[Material to process Boundary: Start]

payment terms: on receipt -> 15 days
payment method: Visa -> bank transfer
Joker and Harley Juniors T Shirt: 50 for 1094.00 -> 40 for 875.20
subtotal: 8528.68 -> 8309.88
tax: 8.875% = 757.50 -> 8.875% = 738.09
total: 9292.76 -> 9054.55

[Material to process Boundary: End]
[Material to process Boundary: Start]

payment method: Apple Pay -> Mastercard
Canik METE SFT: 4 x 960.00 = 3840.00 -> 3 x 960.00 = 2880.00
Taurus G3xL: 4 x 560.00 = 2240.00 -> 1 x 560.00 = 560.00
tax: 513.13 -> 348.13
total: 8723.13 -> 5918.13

[Material to process Boundary: End]

Aim of the task:
Could you repeat exactly the lines above from the line with "Taurus G3xL: 4" up to and including the line with "total: 8723.13 -> 5918.13", and only those?

Problem solution:
Taurus G3xL: 4 x 560.00 = 2240.00 -> 1 x 560.00 = 560.00
tax: 513.13 -> 348.13
total: 8723.13 -> 5918.13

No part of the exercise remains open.